Take a peek at these five tips for making the transition easy and safe:

Gear Up (and Be Ready to Lose Some Layers)

Just like it’s important to know which layers to wear at which temperature during the winter months, when it starts to warm up, you should check the chart to see what layers to lose. One way to figure it out is to add about 10-15 degrees to the outside temperature, and dress for comfort in that temperature range. While the weather is still in the 40s-50s, you’ll probably want to start with a long sleeved layer to warm up in, then have a way to carry it while you finish out your run. If you’re still not sure what to wear, try using this tool for calculating the ideal running outfit for your gender, weight and the type of run you’ll be completing.

Hydrate, Hydrate, Hydrate

This one seems like a no brainer, but it still has to be pointed out. It’s really easy to get dehydrated when the temperature climbs, especially when your body is used to functioning in cooler temperatures. Pack extra water, wear a hydration system, or know where you can refuel if you need it. Don’t underestimate the effects of a few degrees on how much water your body needs.

Slow Your Roll

It’s important to let your body acclimate to warmer temperatures. And the key to that? Slooooow down. Your body has to work harder in higher temperatures, which means you’re going to get tired faster. To avoid harming yourself, slow it down a bit until you’re comfortable with the heat. Don’t like decreasing your pace? Then cut down the miles for a bit, so you don’t push yourself past your limit.

Run a Familiar Route

In case you need help or need a break, it’s a good idea to stick to a route you know like the back of your hand. You’ll know where the best places are to rest, or how to get in touch with someone if you need a ride or (worst case scenario), if you sustain an injury on your run.

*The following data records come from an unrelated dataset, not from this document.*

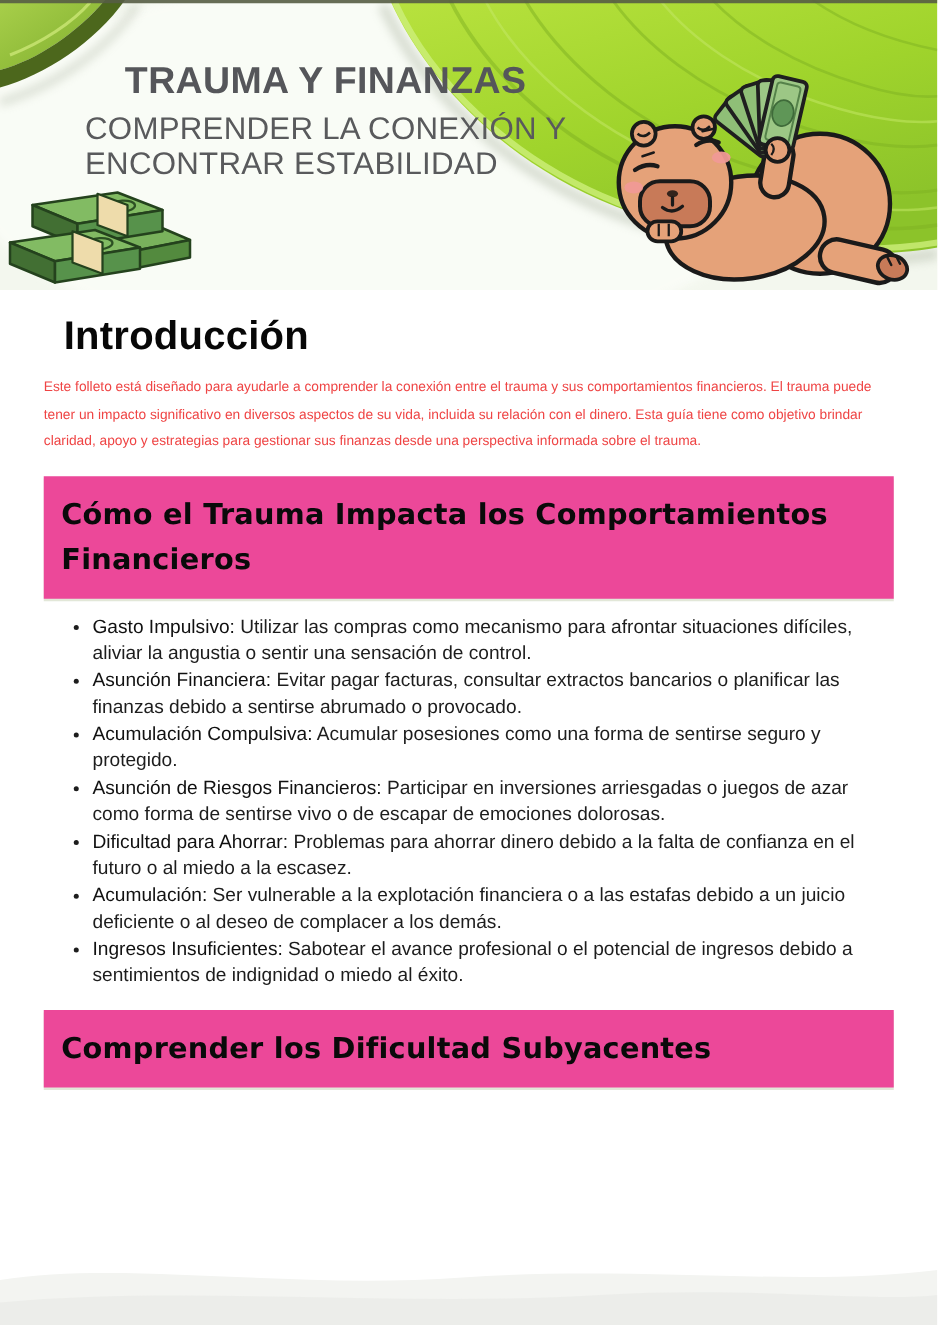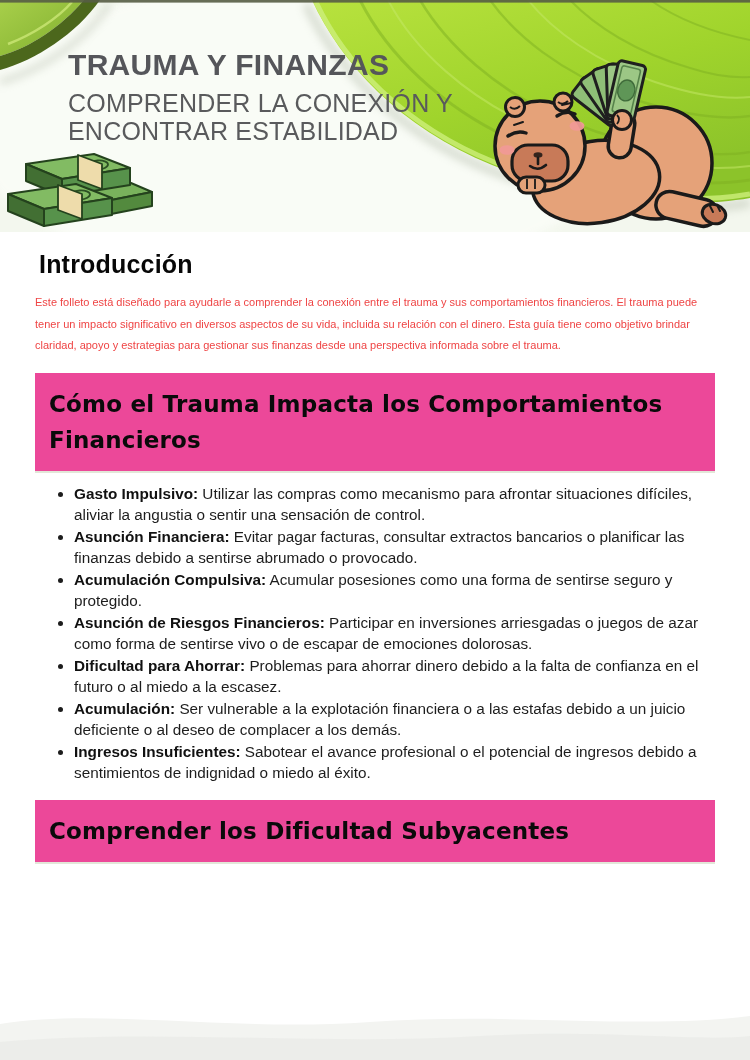--- a/index.html
+++ b/index.html
@@ -9,41 +9,42 @@
   }
   .page{position:relative;width:750px;height:1060px;background:#fff;}
 
   
   .hero{position:relative;width:750px;height:232px;overflow:hidden;background:#f4f8ef;}
   .hero-svg{position:absolute;left:0;top:0;}
   .hero-text{position:absolute;left:68px;top:48px;}
   .hero-title{
     margin:0;font-size:30px;font-weight:800;color:#55565a;letter-spacing:.3px;
     font-family:"Liberation Sans",sans-serif;
+    text-align:center;
   }
   .hero-sub{font-size:25px;line-height:28px;color:#595a5c;font-weight:500;letter-spacing:.2px;}
   .hero-sub:first-of-type{margin-top:7px;}
 
   
   main{padding:0 35px;position:relative;}
   .intro-heading{
-    margin:18px 4px 0;font-size:25px;font-weight:700;color:#070707;letter-spacing:.2px;
+    margin:18px 16px 0;font-size:32px;font-weight:700;color:#070707;letter-spacing:.2px;
   }
   .body-p{margin:13px 0 0;font-size:11px;line-height:21.5px;color:#ef4444;}
   .green-box{
     background:#ec4899;margin:16px 0 0;padding:13px 14px;
     box-shadow:0 2px 0 rgba(140,160,100,.25);
   }
   .green-box h3{
     margin:0;font-family:"DejaVu Sans",sans-serif;font-weight:800;color:#0a0a0a;
     font-size:23px;line-height:36px;letter-spacing:.2px;max-width:635px;
   }
   ul.bullets{margin:12px 0 0;padding:0 0 0 39px;}
   ul.bullets li{font-size:15.3px;line-height:21.5px;color:#1d1d1d;}
-  ul.bullets li .lbl{font-weight:700;color:#111;}
+  ul.bullets li .lbl{font-weight:400;color:#111;}
 
   
   .footer-waves{position:absolute;left:0;bottom:0;width:750px;height:62px;}
 </style>
 </head>
 <body>
 
 <div class="page">
 
   <header class="hero">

Know the Signs of Heat Stroke (and Listen to Your Body)

Transitions can be smooth, and sometimes not so much. It can be exhilarating to run in the warmth after months of cold weather, and sometimes that means you push it just a little too hard. So make sure you know the signs of heat stroke (throbbing headache, dizziness, lightheadedness, lack of sweating despite heat, muscle weakness or cramps, etc.) and listen to your body. If you’re feeling a little weird, slow down, drink some water and take a bit of a break.

This entry was posted On March 19, 2019 By Injinji.

5 Tempo Runs That Build Both Speed and Stamina

5 Tempo Runs That Build Both Speed and Stamina

You’ll spend time at a comfortably hard pace no matter which option you choose, but it will be worth it when you see the improvements in your pace and endurance.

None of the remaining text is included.